2021: The year ESG grew up
In our first issue of 2022, we review a catalytic year for sustainable finance.
2021: The year ESG grew up
Welcome back to the Week in Impact! In our first issue of 2022, we review a catalytic year for sustainable finance.
In 2020, sustainable investing reached fever pitch, for reasons both pure (the pandemic prompted reflections about ecological fragility and social interconnectivity) and pragmatic (ESG fund outperformance commanded a 20bps premium).
As per Newton’s Third Law, however, the backlash was acute in 2021.
The beginning of a new year is generally kind to ESG. January heralded the World Economic Forum at Davos and Larry Fink’s annual letter to corporate leaders, both of which hailed investors and businesses as commanders in the charge against climate change.
Come February, flow data arrived to fanfare. Morningstar christened 2020 a “year of broken records,” ushering in “a new era for sustainable investing,” in which 758 new sustainable funds entered the scene. OK, fine, 253 had been “rebranded or repurposed.” And sure, of those, 87% simply added words such as ‘sustainable’ or ‘ESG’ or ‘green’ or ‘climate’ without changing their holdings.
Whatever. March brought SFDR, which promised to make history of dishonest fund labels in Europe. But it wasn’t enough to suppress the kindling of 2021’s major ESG crisis—the discrepancy between methodology and marketing [read: greenwashing]—which garnered attention when ex-BlackRock sustainability head Tariq Fancy published his first critique of the industry (which we covered in ESG Clarity).
By April, attention turned to the US, where President Biden promised new emissions targets and the SEC took aim at ESG disclosures. As US-led enthusiasm for clean energy swelled, however, another problem brewed under the fund hood. iShares’s Global Clean Energy ETF, the poster child for the energy transition, started to buckle under the weight of its own success. Too much money, too few—and too small—stocks. (We wrote about that one in Environmental Finance.)
In May, the issue was taken up by the International Energy Agency, which honed in on the “looming mismatch” between renewable demands and mineral supply in a landmark report. It laid bare an uncomfortable truth about the energy transition: clean energy leans (heavily) on not-so-clean sources.
August was the industry tipping point. The IPCC sounded a “code red for humanity.” Fancy published a second (and third, and fourth) essay, in which he labelled ESG “a dangerous placebo that harms the public interest… like selling wheatgrass to a cancer patient.” Soon after, the SEC opened an investigation into DWS on the back of greenwashing allegations.
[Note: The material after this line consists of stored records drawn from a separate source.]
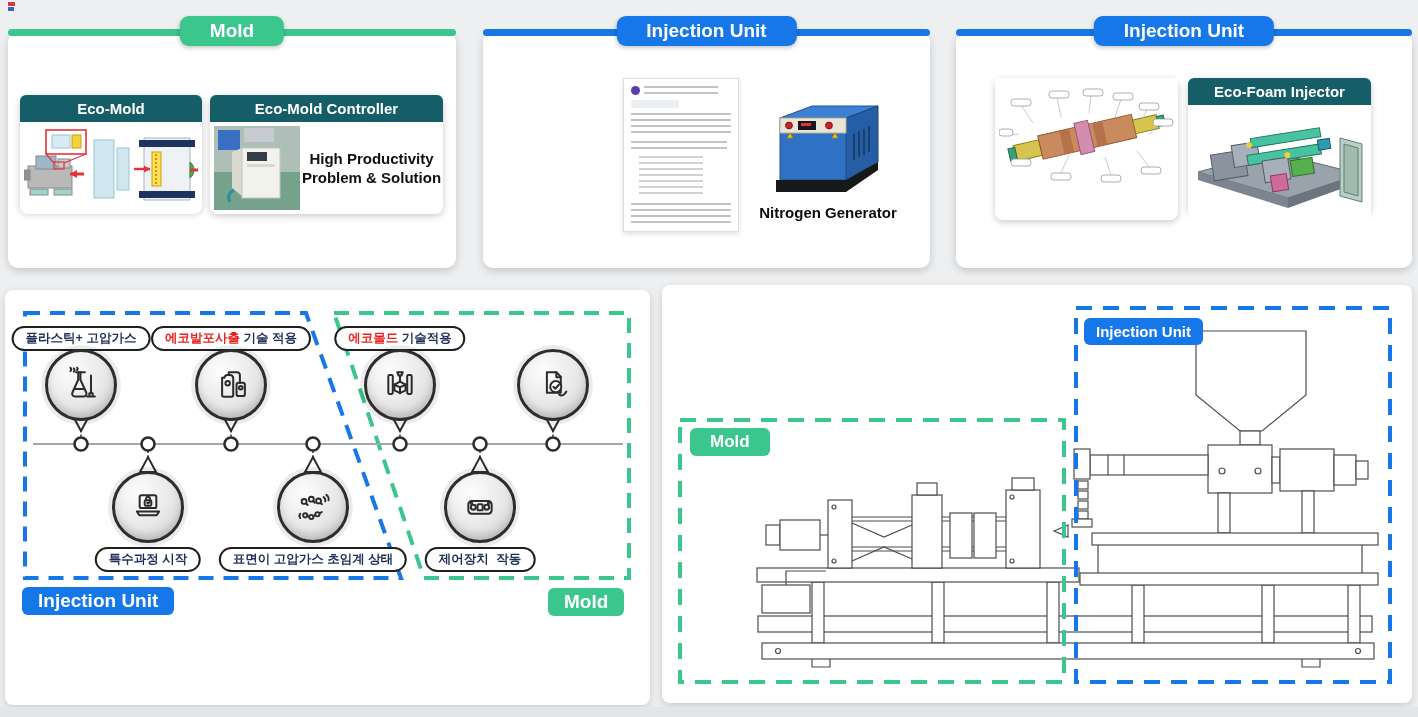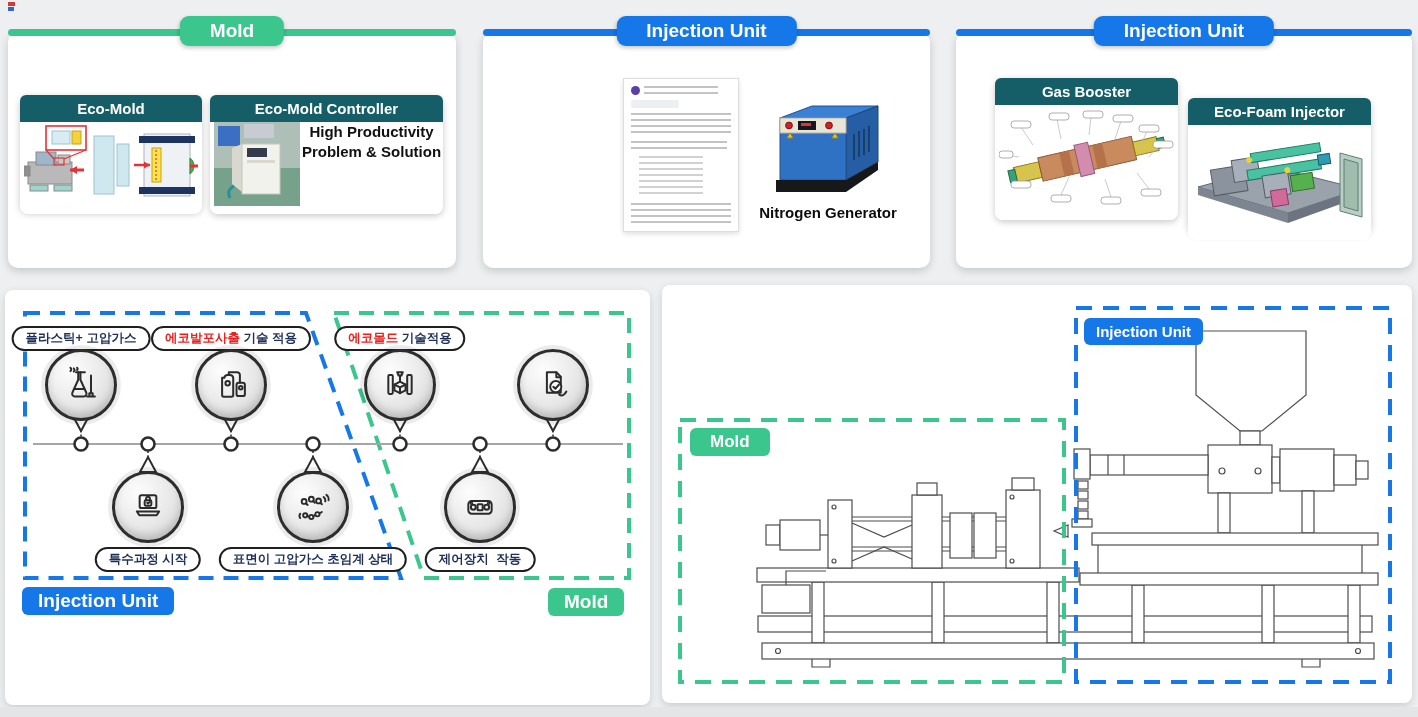"Gas Booster" div.subcard-header { html: <div>Gas Booster</div> -> none }
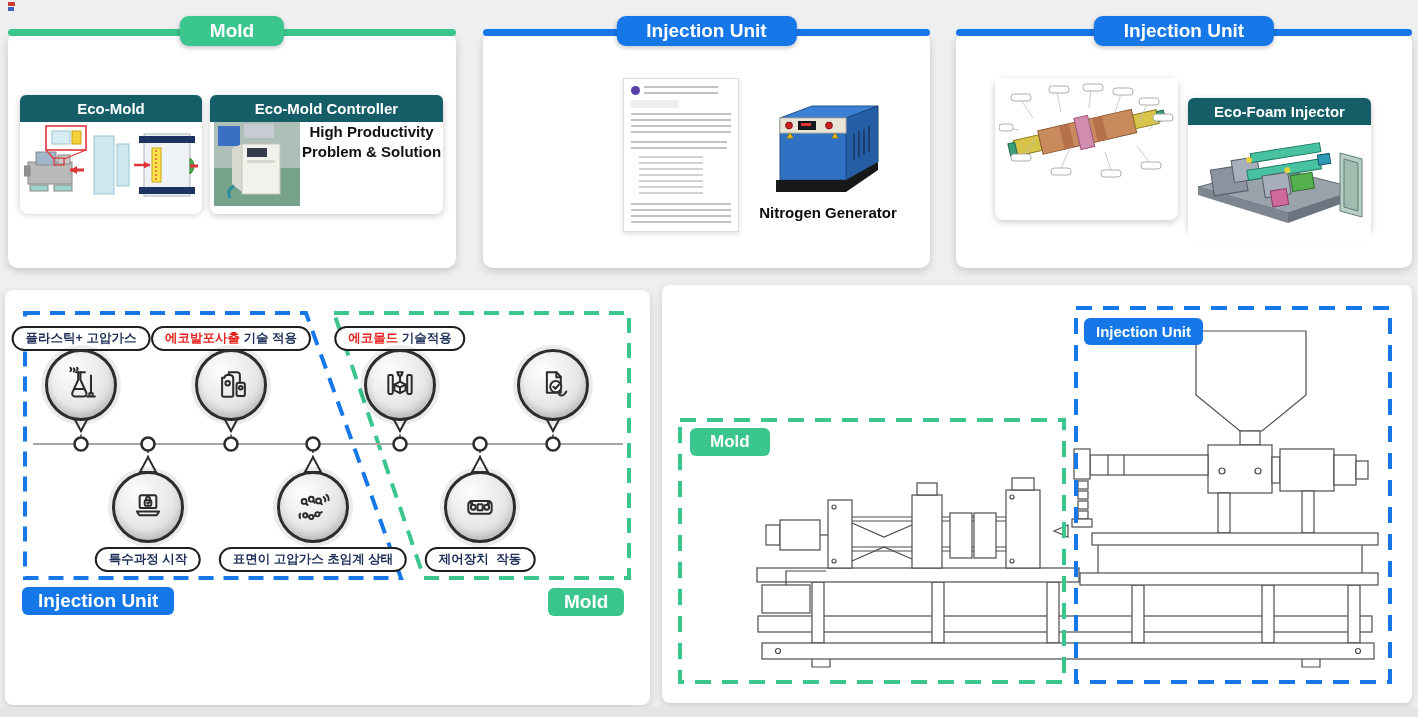"Eco-Foam Injector" div.subcard { margin-top: 20px -> none }
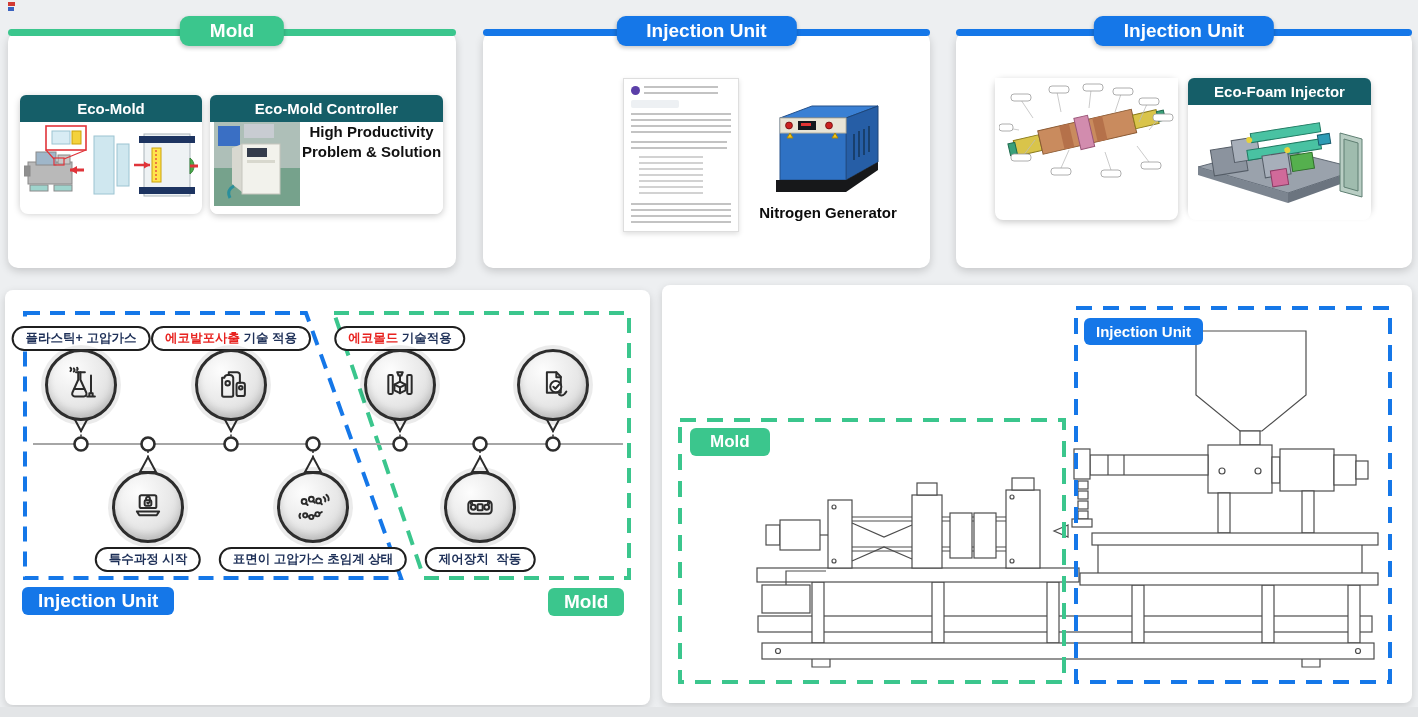"High Productivity" .subcard-body { align-items: none -> center }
COP26 in October reminded capital markets of the critical role they must play in the road to net zero. But it won’t be an easy one.
Carbon Action Tracker popped the promise of pledges with its November report, which revealed the world is careering towards a 2.4°C rise by 2100 if government policies are anything to go by. Sobering climate change news once again prompted the question: What’s a responsible investor to do? Work with or against the perpetrators?
By December, two inconvenient truths were self-evident. Bloomberg revealed to the wider world a reality that (somehow?) was known only to insiders: There’s a multi-billion-dollar chasm between what people think ESG achieves and what it actually achieves. And yet: Impact investments, constrained by scope in their current format, may not be able to plug the gap without a leap in sophistication. The energy crisis and its global ramifications forced home the idea that going green isn’t going to be easy, or fast, or cheap, or great for society, or, well, entirely green in the short term.
Neither fact undermines the case for sustainable investing, which is finally pushing past its idealistic adolescent phase: a healthy step for any maturing market. But they do introduce a much-needed dose of nuance, which will be key to any honest conversation about the opportunities and limitations facing responsible investors—not to mention a new generation of underserved, wised-up retail investors—in the decade ahead.
Turns out, the real world is complicated. Unlike financial metrics, it’s hard to wrap up extra-financial complexities into a single digestible rating or straightforward soundbite.
Sustainable finance is growing up. Two practical questions to ask in 2022: What will propel it to the next phase, and what comes after?